Using the Region Filter for Local Businesses

This is where it gets powerful for Sunshine Coast businesses. Change the location from Australia to Queensland, or zoom into specific cities. You can see whether certain terms are more popular in your area than nationally — and find hyperlocal opportunities your competitors elsewhere are not targeting.

How to Use Google Trends Alongside Google Search Console

Combine both tools for the full picture:

  • Google Trends tells you when and whether interest in a topic is growing
  • Google Search Console tells you how your site is performing for that topic right now

If Trends shows interest in a topic spiking but Search Console shows you are not ranking for it yet, that is your content opportunity.

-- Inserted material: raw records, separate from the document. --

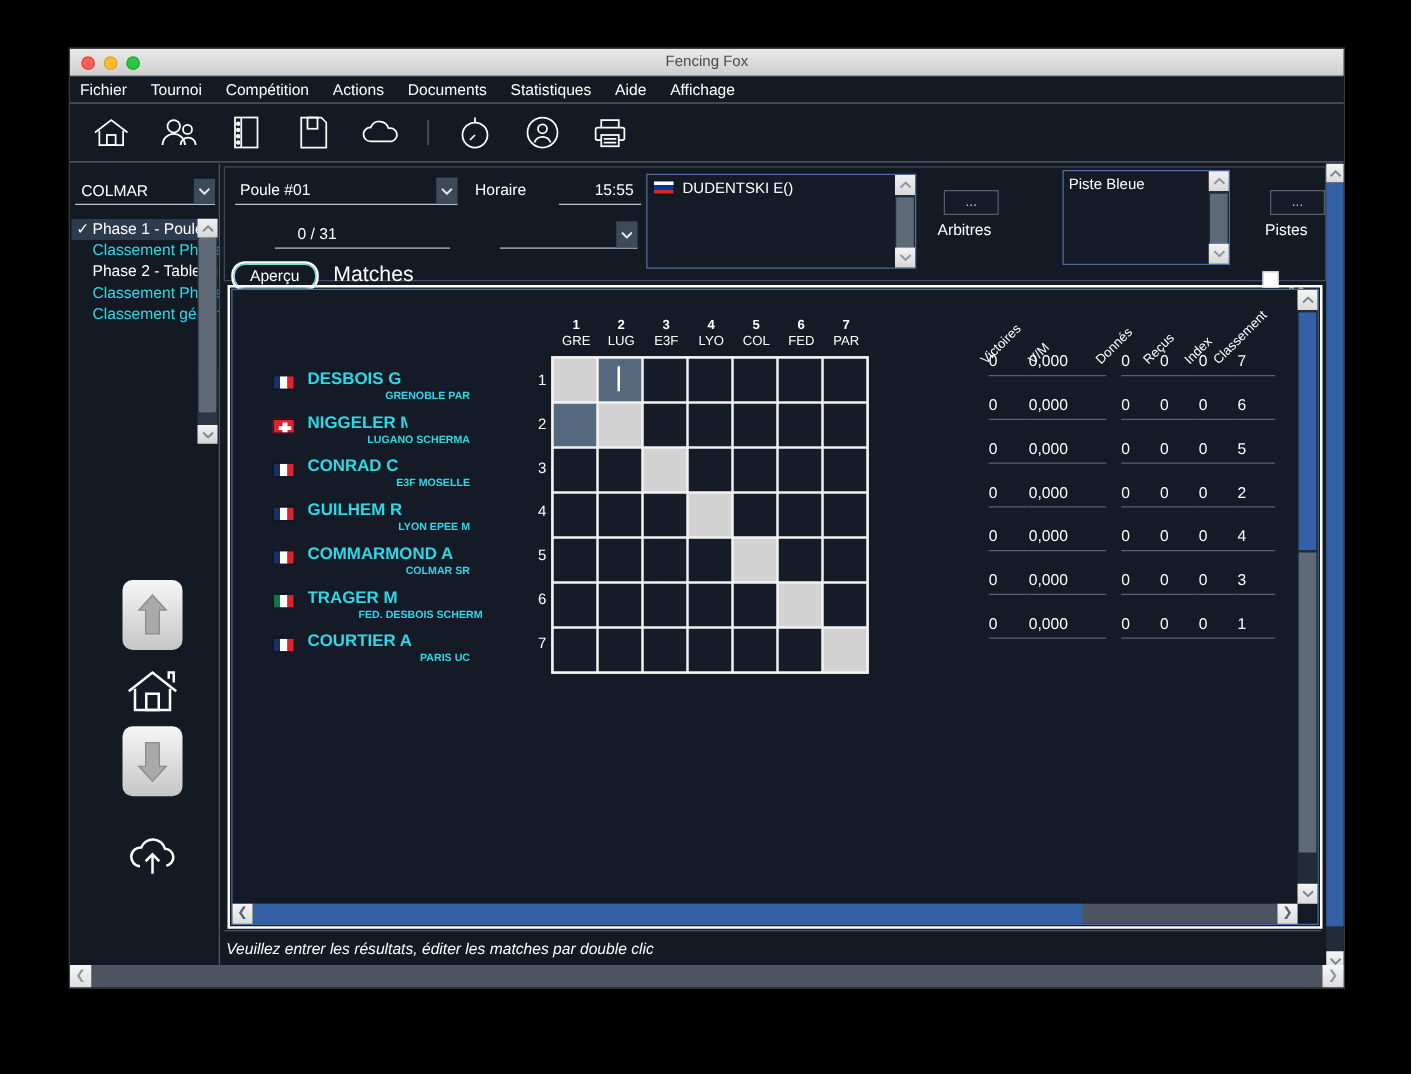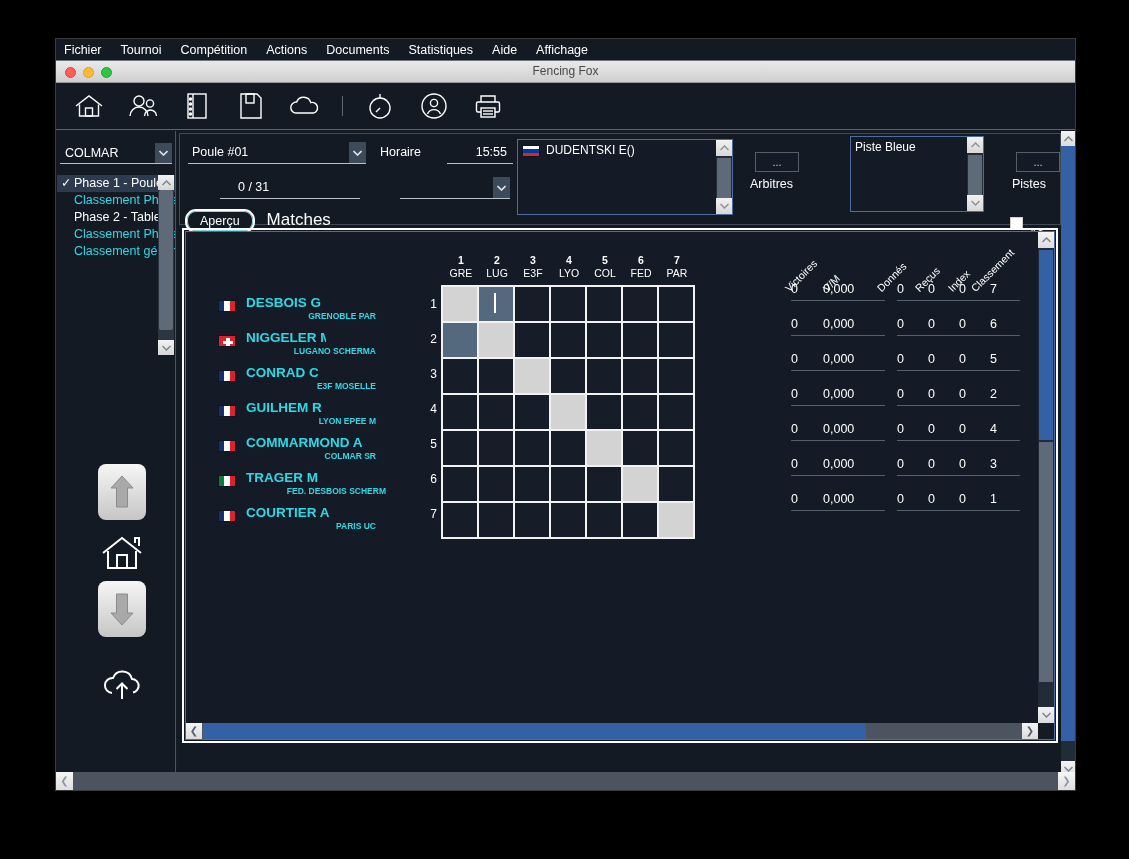--- a/index.html
+++ b/index.html
@@ -292,6 +292,13 @@
 <div id="root">
   <div id="window">
 
+    <div id="titlebar">
+      <div class="traffic tl-red"></div>
+      <div class="traffic tl-yellow"></div>
+      <div class="traffic tl-green"></div>
+      <div class="title">Fencing Fox</div>
+    </div>
+
     <div id="menubar">
       <span class="mi">Fichier</span>
       <span class="mi">Tournoi</span>
@@ -303,13 +310,6 @@
       <span class="mi">Affichage</span>
     </div>
 
-    <div id="titlebar">
-      <div class="traffic tl-red"></div>
-      <div class="traffic tl-yellow"></div>
-      <div class="traffic tl-green"></div>
-      <div class="title">Fencing Fox</div>
-    </div>
-
     <div id="toolbar">
       <div class="tb">
         <svg width="30" height="26" viewBox="0 0 30 26" fill="none" stroke="#fff" stroke-width="1.4">

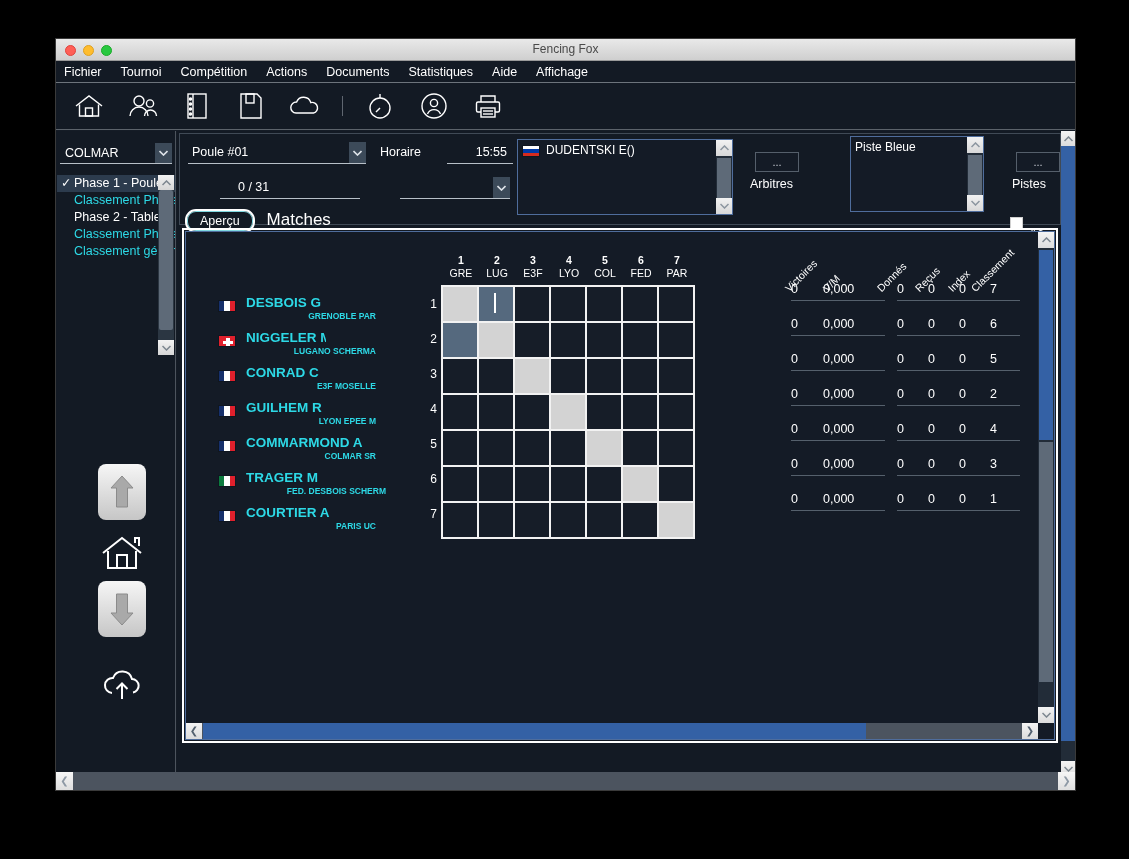--- a/index.html
+++ b/index.html
@@ -143,7 +143,7 @@
   #arbitres-list { left: 337px; top: 5px; width: 216px; height: 76px; }
   #pistes-list   { left: 670px; top: 2px; width: 134px; height: 76px; }
   .listbox .row {
-    display: flex; align-items: flex-end; gap: 6px;
+    display: flex; align-items: center; gap: 6px;
     font-size: 12px; color: #fff; padding: 3px 16px 0 4px; white-space: nowrap;
   }
   .lb-sb {

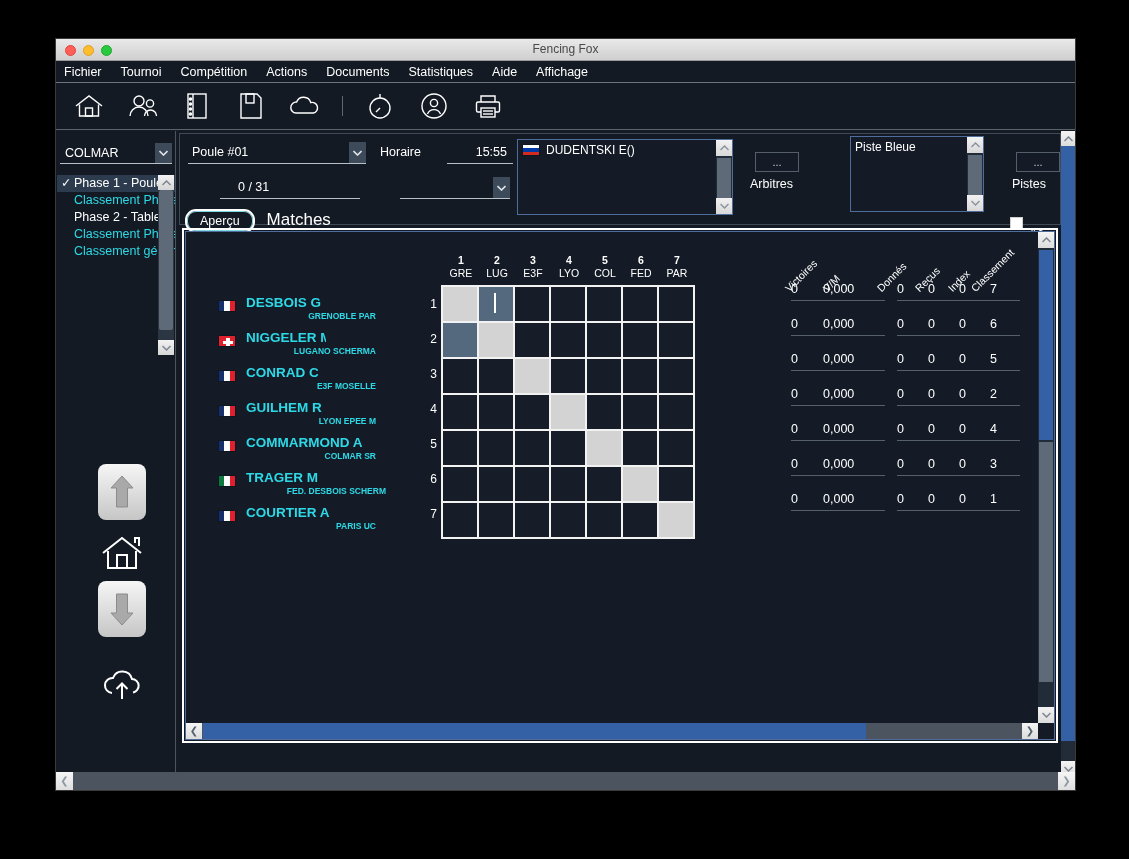--- a/index.html
+++ b/index.html
@@ -901,6 +901,9 @@
           </div>
         </div>
 
+        <div id="statusbar">
+          <div class="txt">Veuillez entrer les résultats, éditer les matches par double clic</div>
+        </div>
       </div>
 
       <div id="outer-vsb">

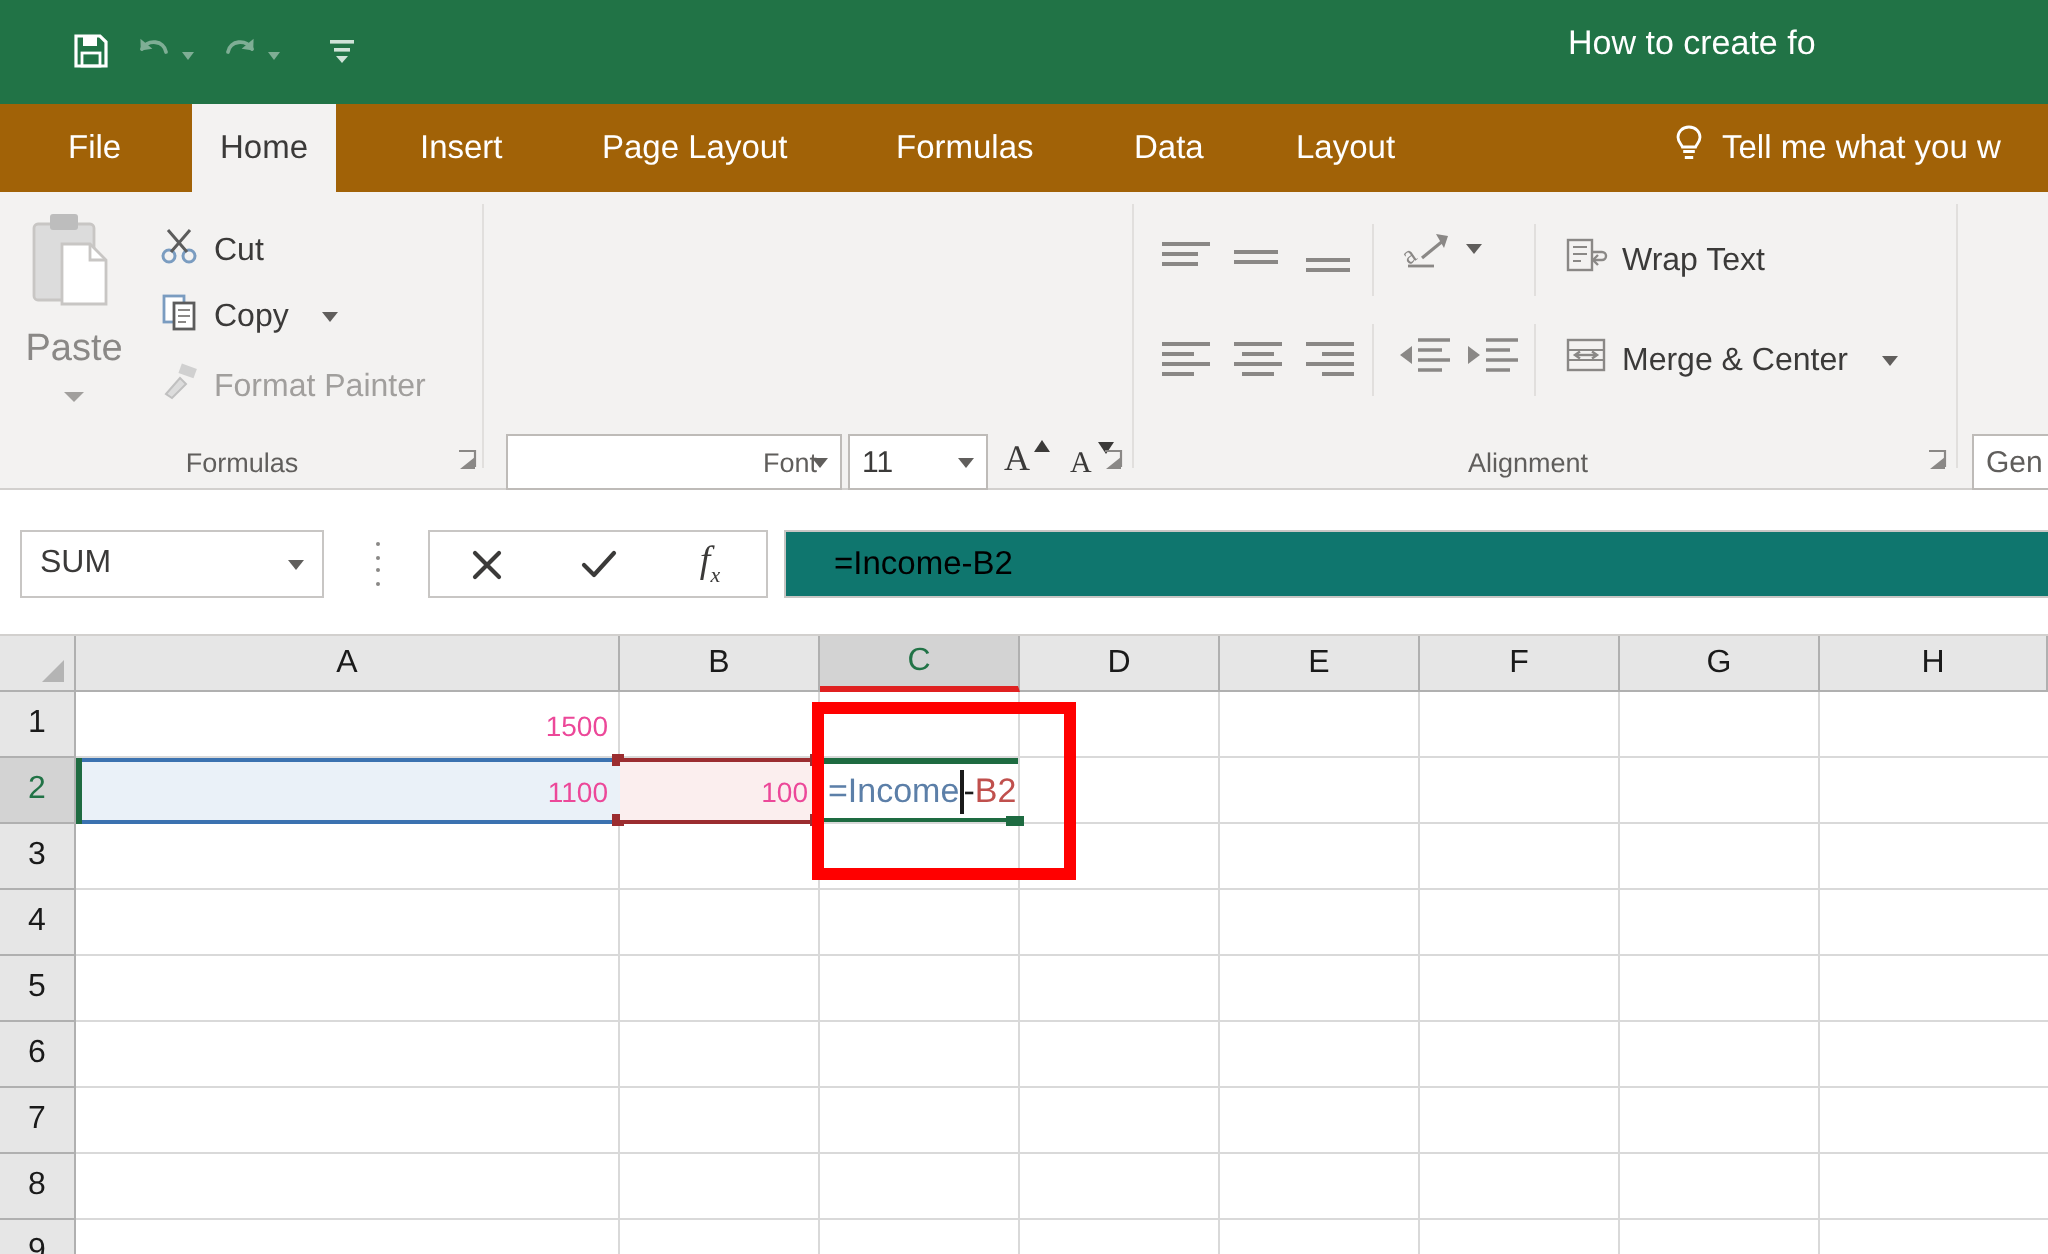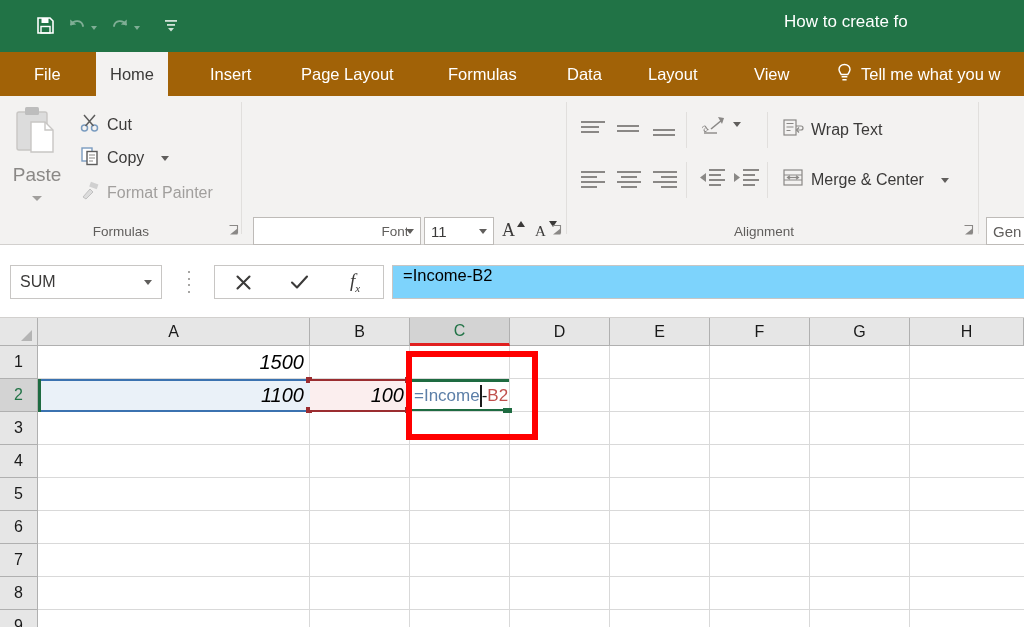--- a/index.html
+++ b/index.html
@@ -257,7 +257,6 @@
     <div class="tab" style="left:434px">Formulas</div>
     <div class="tab" style="left:553px">Data</div>
     <div class="tab" style="left:634px">Layout</div>
-    <div class="tab" style="left:740px">View</div>
     <div class="tellme" style="left:836px">
       <span>
         <svg width="17" height="19" viewBox="0 0 17 19" aria-hidden="true">

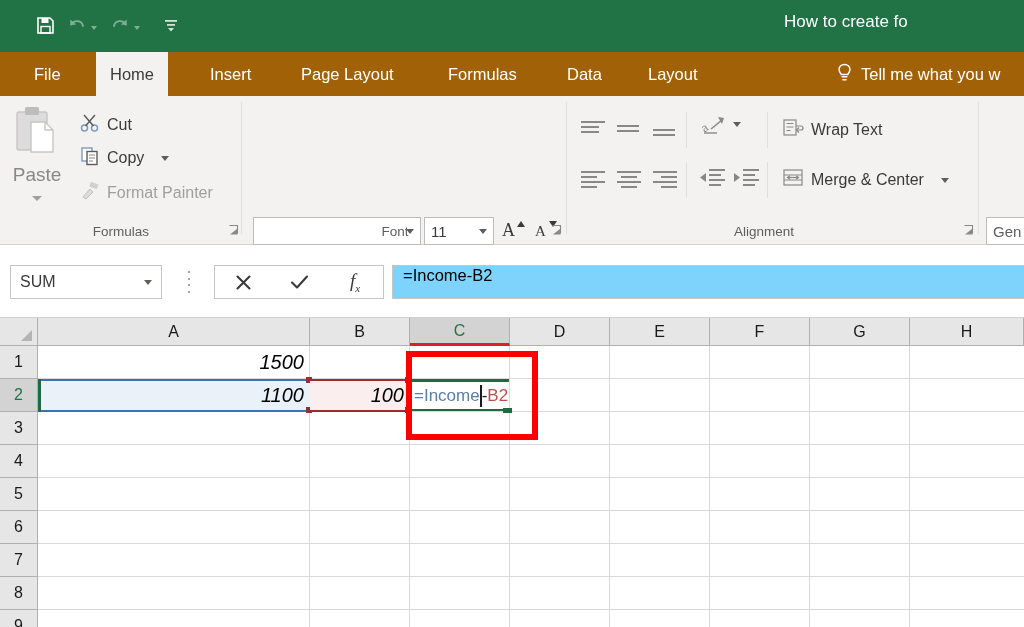--- a/index.html
+++ b/index.html
@@ -153,8 +153,8 @@
   }
   .fb-input {
     position: absolute; left: 392px; top: 265px; width: 632px; height: 34px;
-    background: #7dd3fc; border: 1px solid #c8c6c4; border-right: none;
-    display: flex; align-items: flex-start; padding: 0 10px;
+    background: #0f766e; border: 1px solid #c8c6c4; border-right: none;
+    display: flex; align-items: center; padding: 0 24px;
     font-size: 16.5px; color: #000000;
   }
 

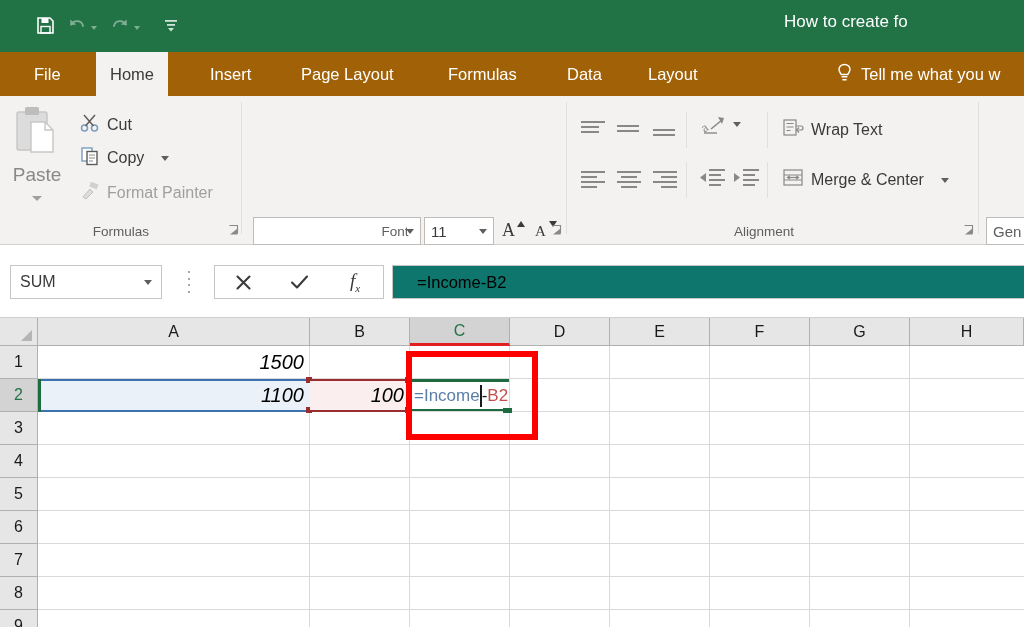--- a/index.html
+++ b/index.html
@@ -186,7 +186,7 @@
   .vline { position: absolute; width: 1px; background: #d9d9d9; }
   .cell {
     position: absolute; display: flex; align-items: center;
-    font-size: 20px; color: #000000; padding: 0 4px; font-style: italic;
+    font-size: 14px; color: #ec4899; padding: 0 4px;
   }
   .cell.num { justify-content: flex-end; }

Write the post now and you will catch the traffic as it rises.

Limitations of Google Trends

  • No absolute numbers — you cannot see actual monthly search volumes
  • Small-volume terms show unpredictable data (sample size too small)
  • Brand terms are skewed by navigational searches

For actual keyword volumes, use Google Keyword Planner (free with a Google Ads account) or a paid tool like Ahrefs alongside Trends.

Want a Content Strategy Built Around Trending Topics?

At Oop Design, we use Google Trends alongside keyword research tools to build content strategies that catch demand on the way up. If you want a Sunshine Coast SEO strategy built around real data, talk to us.

Frequently Asked Questions

Is Google Trends accurate?

It is accurate for showing relative trends and seasonality. It is not accurate for absolute search volumes — use Google Keyword Planner or a dedicated SEO tool for those. Use Trends for direction, not exact numbers.

Can I use Google Trends to find keywords?

Yes, especially the “Related queries” section. “Breakout” queries — those marked with a rising arrow — are growing fast and often have less competition than established terms.

Does Google Trends show real-time data?

Yes. You can filter for the last hour, the last day, or up to the past 5 years. Real-time data is useful for spotting breaking news topics relevant to your industry.

Is Google Trends free?

Yes, completely free. No account required.

How do I compare two keywords in Google Trends?

After entering your first keyword, click “+ Compare” and type your second keyword. You can compare up to 5 terms simultaneously.